The mass-specific net power, P net (a) and net cost, C net (b) as a function of speed in the transfemoral amputees (continuous curves) and in the control subjects (interrupted curves). The curves are drawn from Eq. 3 and coefficients of Table 2. In a, C net at a given speed is the slope of the straight line joining the origin to P net at that speed. This line is represented at a low (l 1) and high (l 4) walking speeds in control subjects, and at the optimal speed in transfemoral amputees (l 2) and in control subjects (l 3)
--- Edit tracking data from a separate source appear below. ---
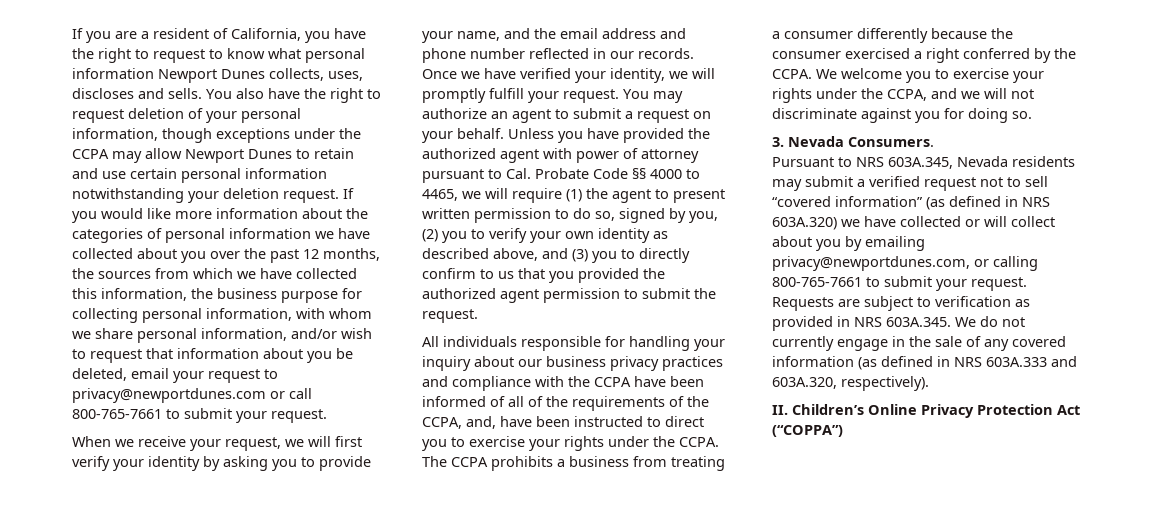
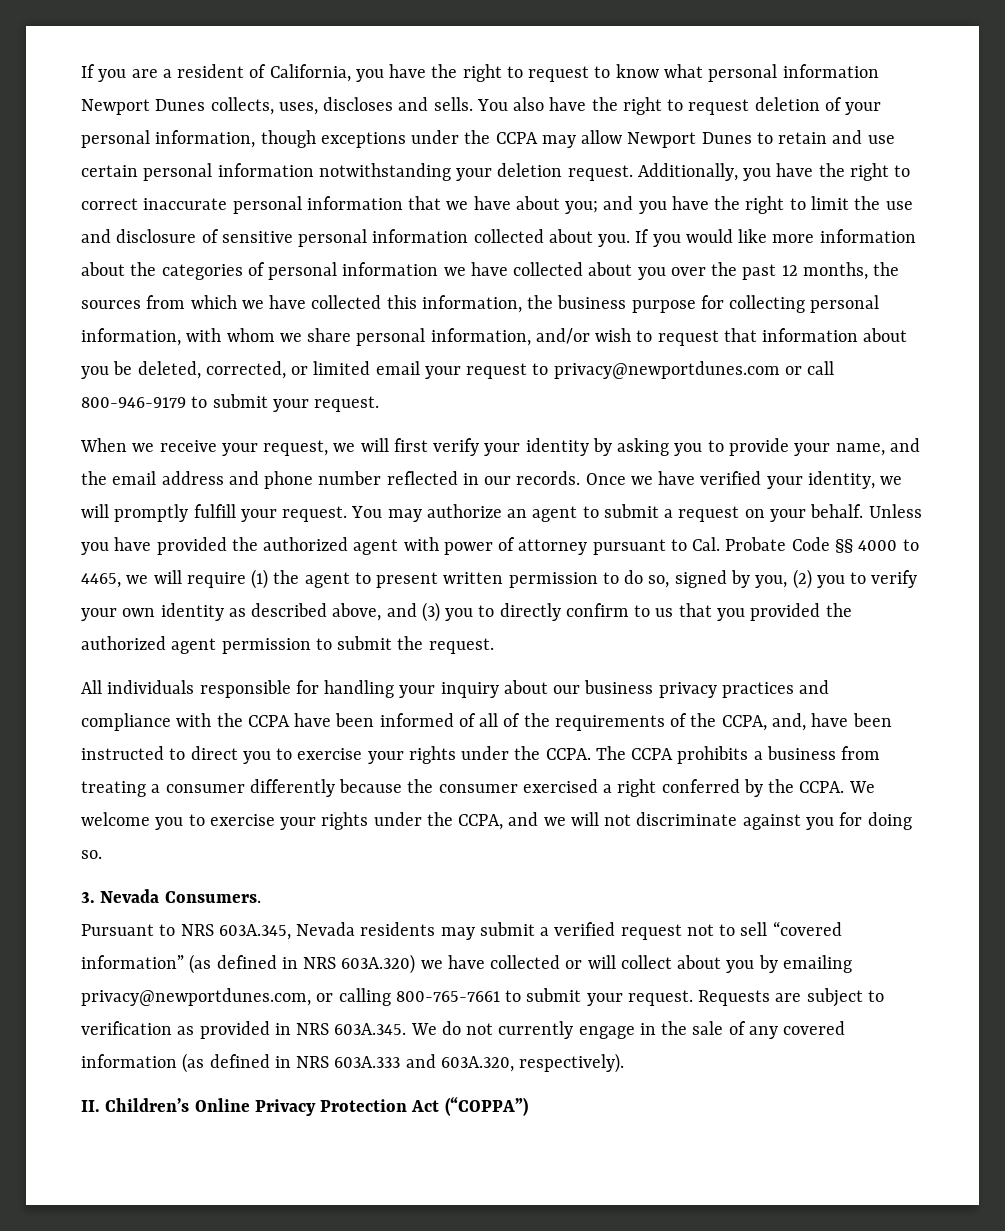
+ Additionally, you have the right to correct inaccurate personal information that we have about you; and you have the right to limit the use and disclosure of sensitive personal information collected about you.
- If you would like more information about the categories of personal information we have collected about you over the past 12 months, the sources from which we have collected this information, the business purpose for collecting personal information, with whom we share personal information, and/or wish to request that information about you be deleted, email your request to privacy@newportdunes.com or call 800-765-7661 to submit your request.
+ If you would like more information about the categories of personal information we have collected about you over the past 12 months, the sources from which we have collected this information, the business purpose for collecting personal information, with whom we share personal information, and/or wish to request that information about you be deleted, corrected, or limited email your request to privacy@newportdunes.com or call 800-946-9179 to submit your request.

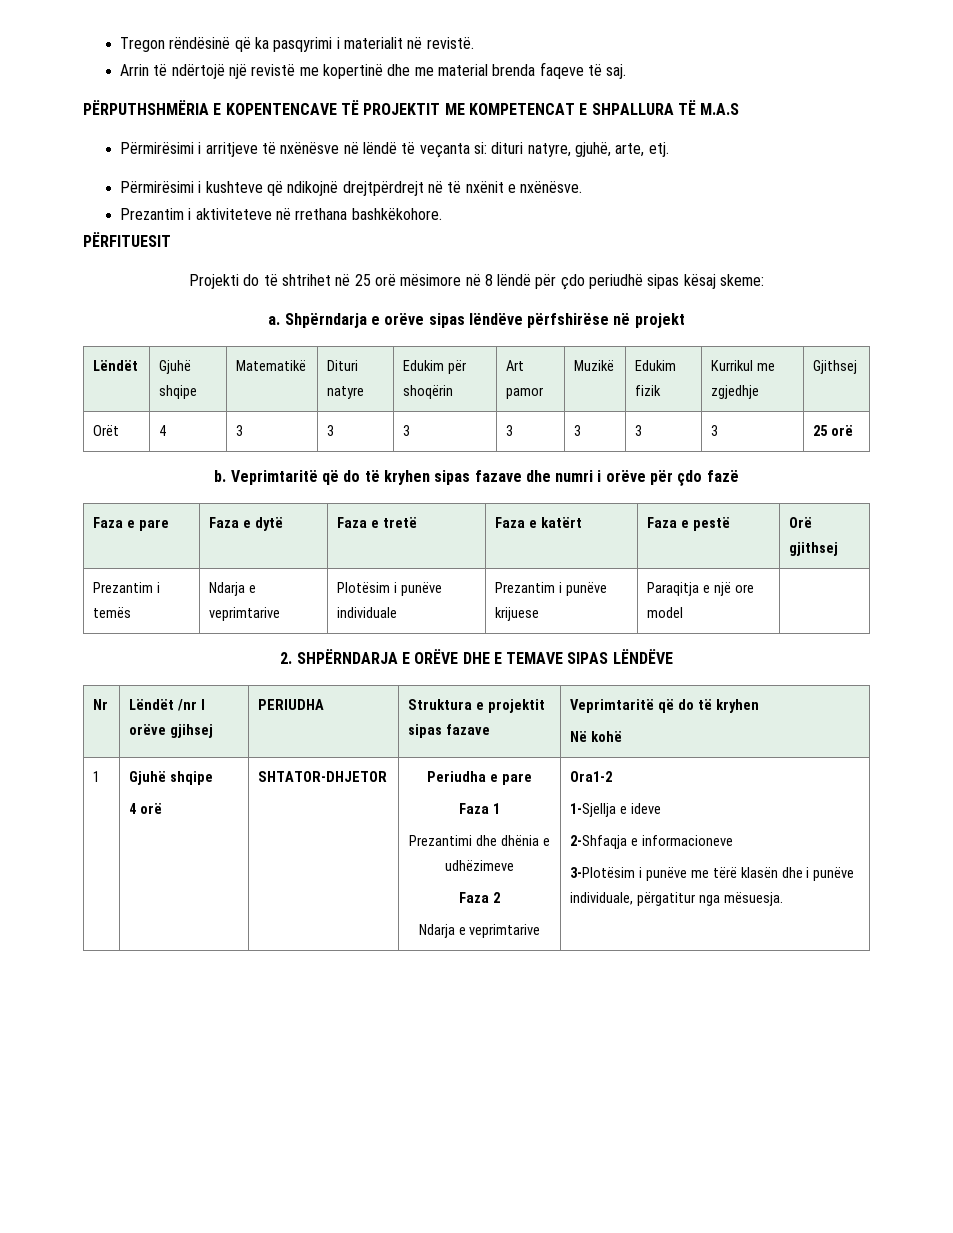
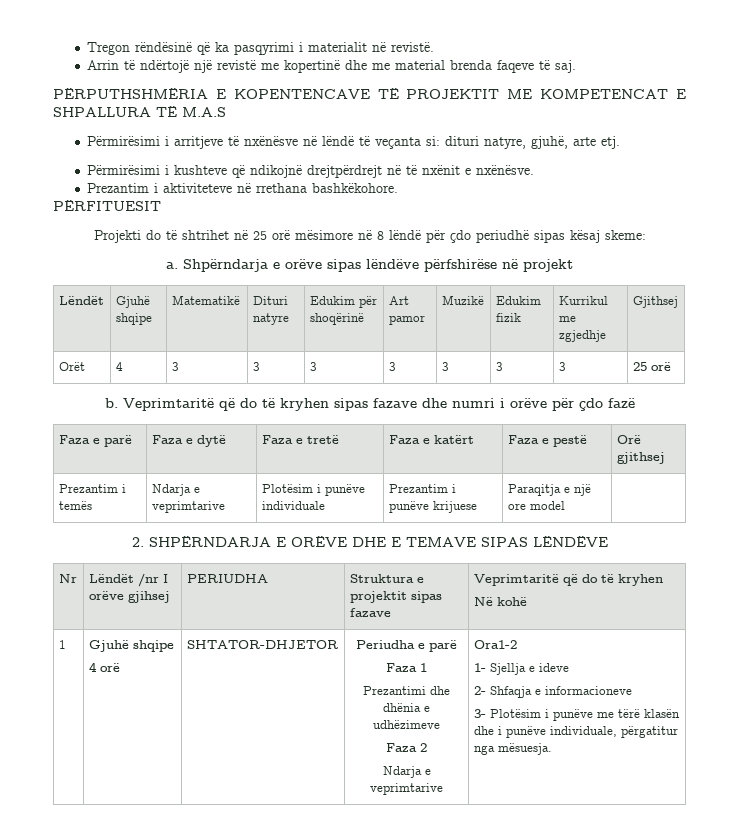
- Përmirësimi i arritjeve të nxënësve në lëndë të veçanta si: dituri natyre, gjuhë, arte, etj.
+ Përmirësimi i arritjeve të nxënësve në lëndë të veçanta si: dituri natyre, gjuhë, arte etj.
- Lëndët | Gjuhë shqipe | Matematikë | Dituri natyre | Edukim për shoqërin | Art pamor | Muzikë | Edukim fizik | Kurrikul me zgjedhje | Gjithsej
+ Lëndët | Gjuhë shqipe | Matematikë | Dituri natyre | Edukim për shoqërinë | Art pamor | Muzikë | Edukim fizik | Kurrikul me zgjedhje | Gjithsej
- Faza e pare | Faza e dytë | Faza e tretë | Faza e katërt | Faza e pestë | Orë gjithsej
+ Faza e parë | Faza e dytë | Faza e tretë | Faza e katërt | Faza e pestë | Orë gjithsej
- Periudha e pare
+ Periudha e parë
- 1-Sjellja e ideve
+ 1- Sjellja e ideve
- 2-Shfaqja e informacioneve
+ 2- Shfaqja e informacioneve
- 3-Plotësim i punëve me tërë klasën dhe i punëve individuale, përgatitur nga mësuesja.
+ 3- Plotësim i punëve me tërë klasën dhe i punëve individuale, përgatitur nga mësuesja.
The effect of the speed of progression on the power spent is greater the higher the level of amputation (Fig. 2). By comparing the P net versus V f curves of the transfemoral amputees and of the control subjects (lines l 2 and l 3 in Fig. 4), it can be seen that the steeper the relation between power and speed (i.e., the greater the coefficient a of the equation of Table 2), the lower the speed at which the slope of l is minimum (V opt, Eq. 5) and the higher the value of that minimum slope (C min, Eq. 6).

Conclusion

In conclusion, as in normal walking, the cost of locomotion of traumatic lower limb amputees presents a U-shaped curve with a minimal cost at an optimal speed. Traumatic lower limb amputees are able to walk at this speed and faster, disproving the hypothesis that their high cost is due to the fact that they cannot walk fast enough to attain the optimal speed. However, due to the fact that their energy expenditure rate increases faster with speed than in normal walking, the optimal speed is lower and the minimal cost is higher the higher the level of amputation.